Task to complete: Beginning with the line that contains "Md Omar Al Maruf | Runs: 4 -> 6", copy each subsequent line of the data below through the last one, including both ends but not the pictures.

------

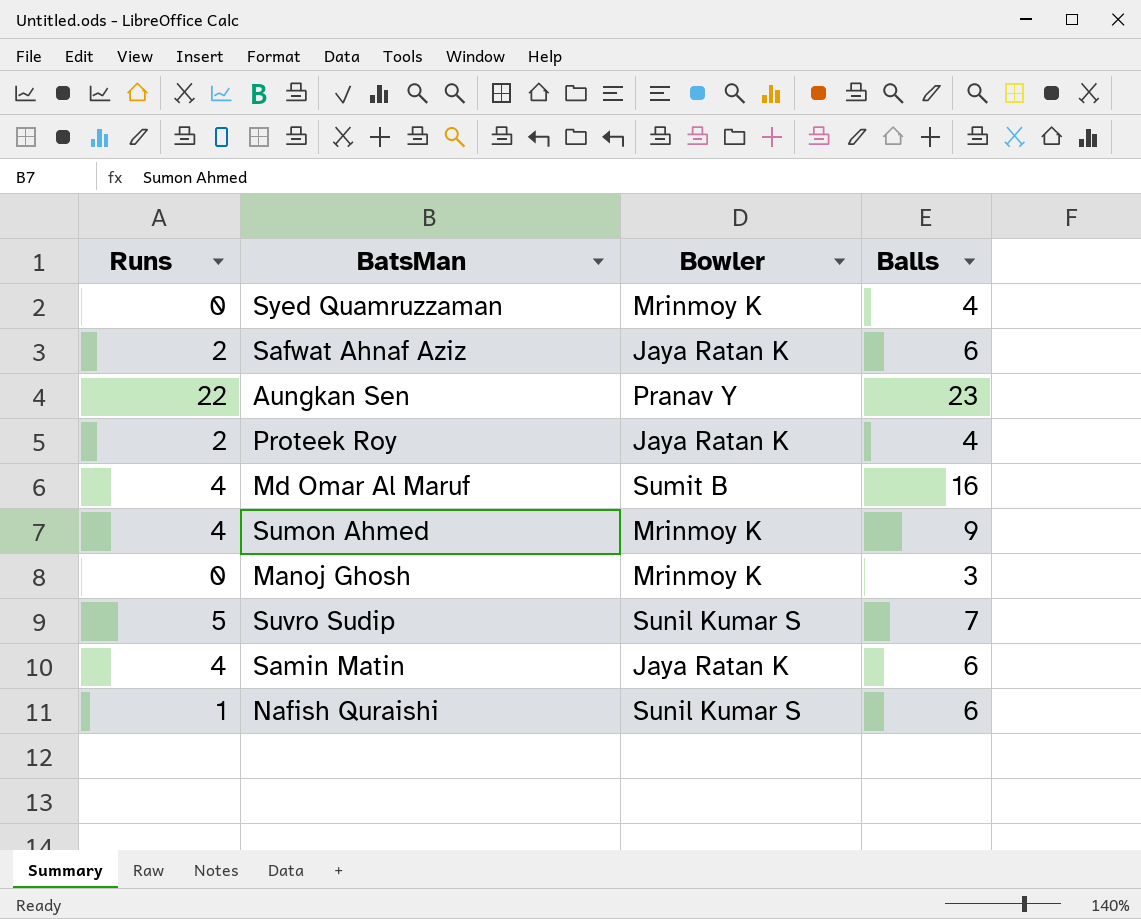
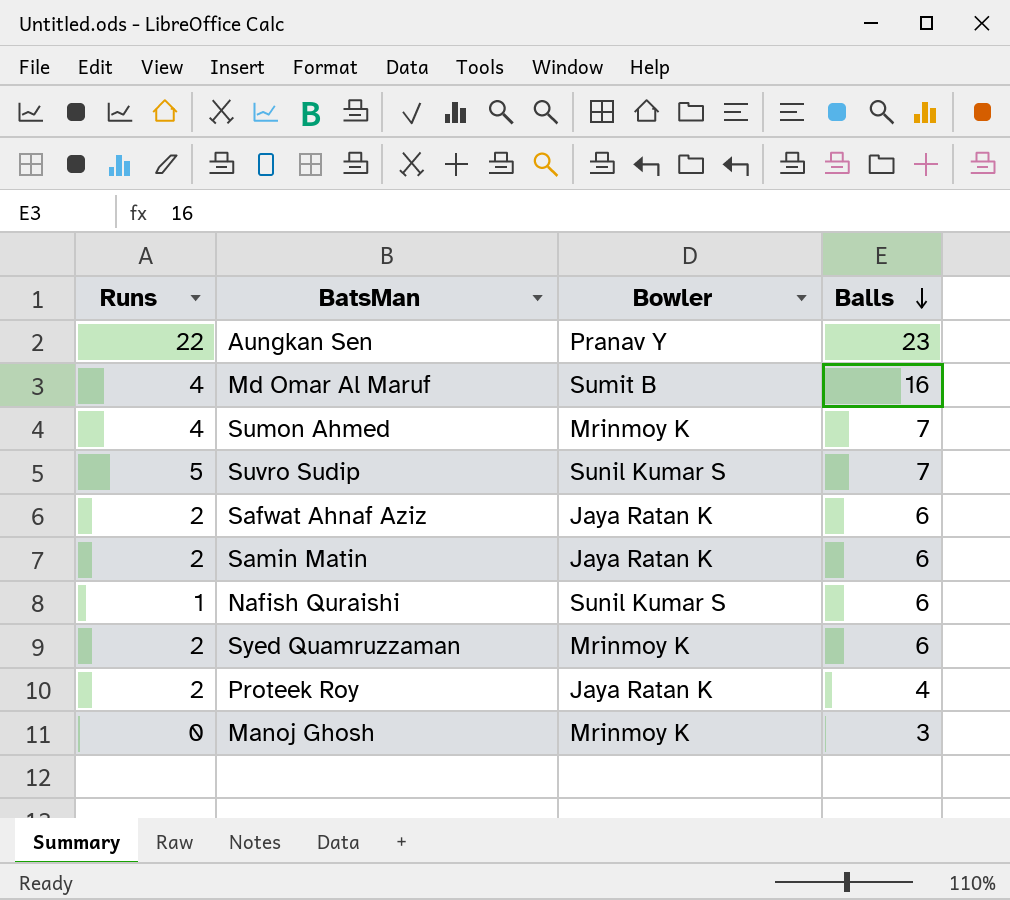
row order: none -> Balls descending
Sumon Ahmed | Balls: 9 -> 7
Samin Matin | Runs: 4 -> 2
Syed Quamruzzaman | Runs: 0 -> 2
Syed Quamruzzaman | Balls: 4 -> 6

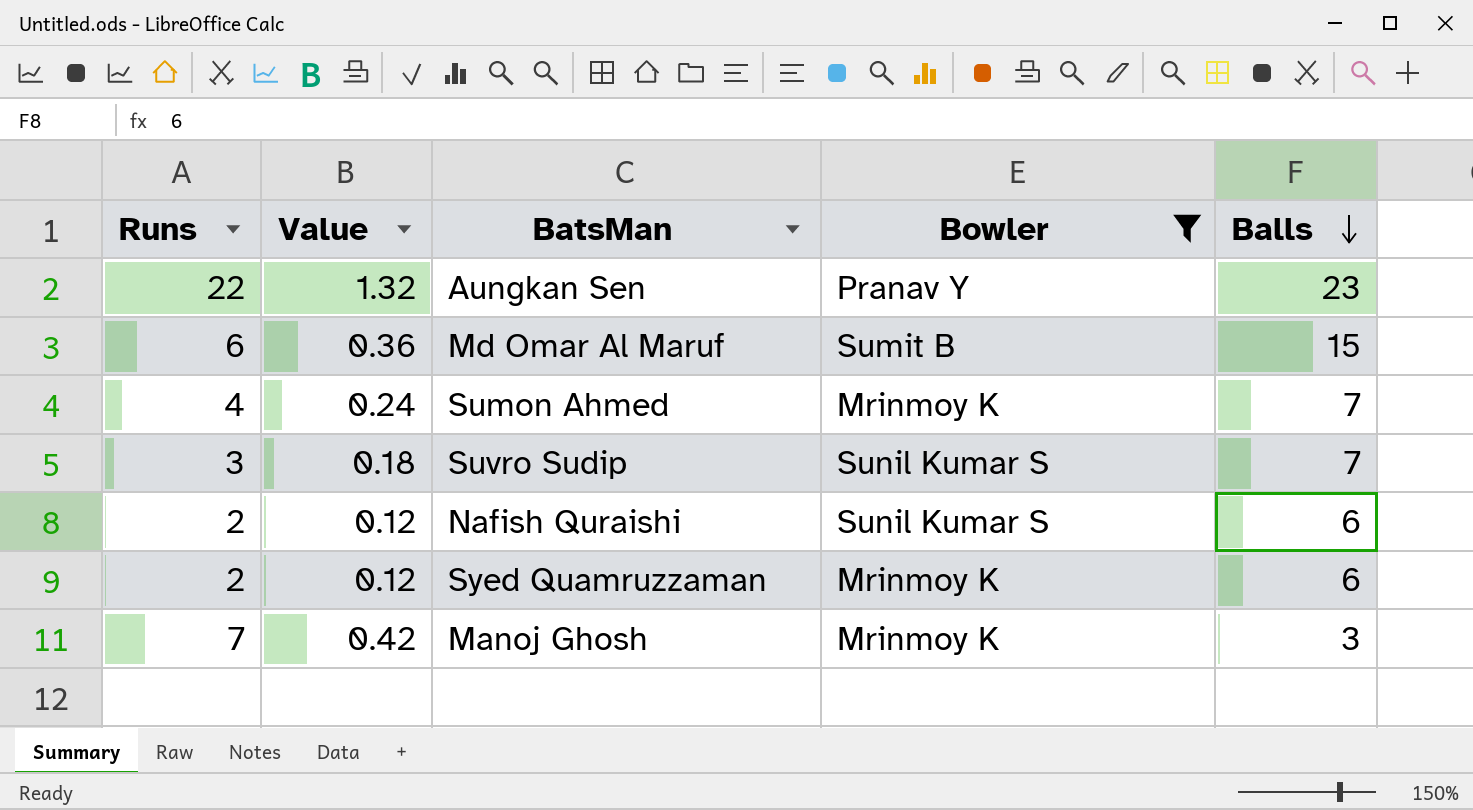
filter: none -> Bowler != Jaya Ratan K
column Value | formula: none -> [Runs] * 0.06
Md Omar Al Maruf | Runs: 4 -> 6
Md Omar Al Maruf | Balls: 16 -> 15
Suvro Sudip | Runs: 5 -> 3
Nafish Quraishi | Runs: 1 -> 2
Manoj Ghosh | Runs: 0 -> 7

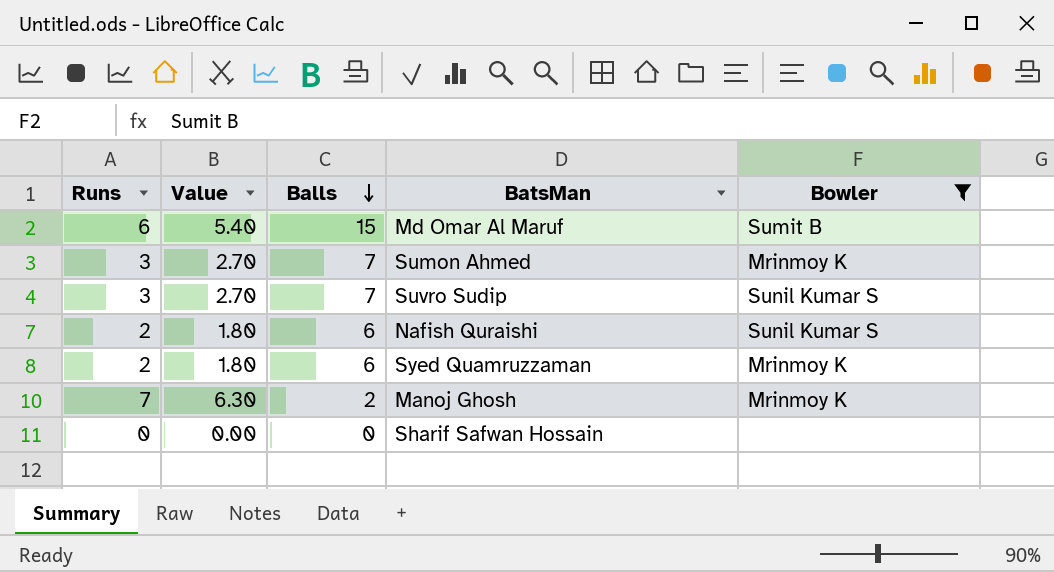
column Value | formula: [Runs] * 0.06 -> [Runs] * 0.9
column Balls | position: 5 -> 3
row Aungkan Sen: 22 | 1.32 | Pranav Y | 23 -> none
Sumon Ahmed | Runs: 4 -> 3
Manoj Ghosh | Balls: 3 -> 2
row Sharif Safwan Hossain: none -> 0 | 0.00 | 0 | none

------

Answer to the exercise:
Md Omar Al Maruf | Runs: 4 -> 6
Md Omar Al Maruf | Balls: 16 -> 15
Suvro Sudip | Runs: 5 -> 3
Nafish Quraishi | Runs: 1 -> 2
Manoj Ghosh | Runs: 0 -> 7

column Value | formula: [Runs] * 0.06 -> [Runs] * 0.9
column Balls | position: 5 -> 3
row Aungkan Sen: 22 | 1.32 | Pranav Y | 23 -> none
Sumon Ahmed | Runs: 4 -> 3
Manoj Ghosh | Balls: 3 -> 2
row Sharif Safwan Hossain: none -> 0 | 0.00 | 0 | none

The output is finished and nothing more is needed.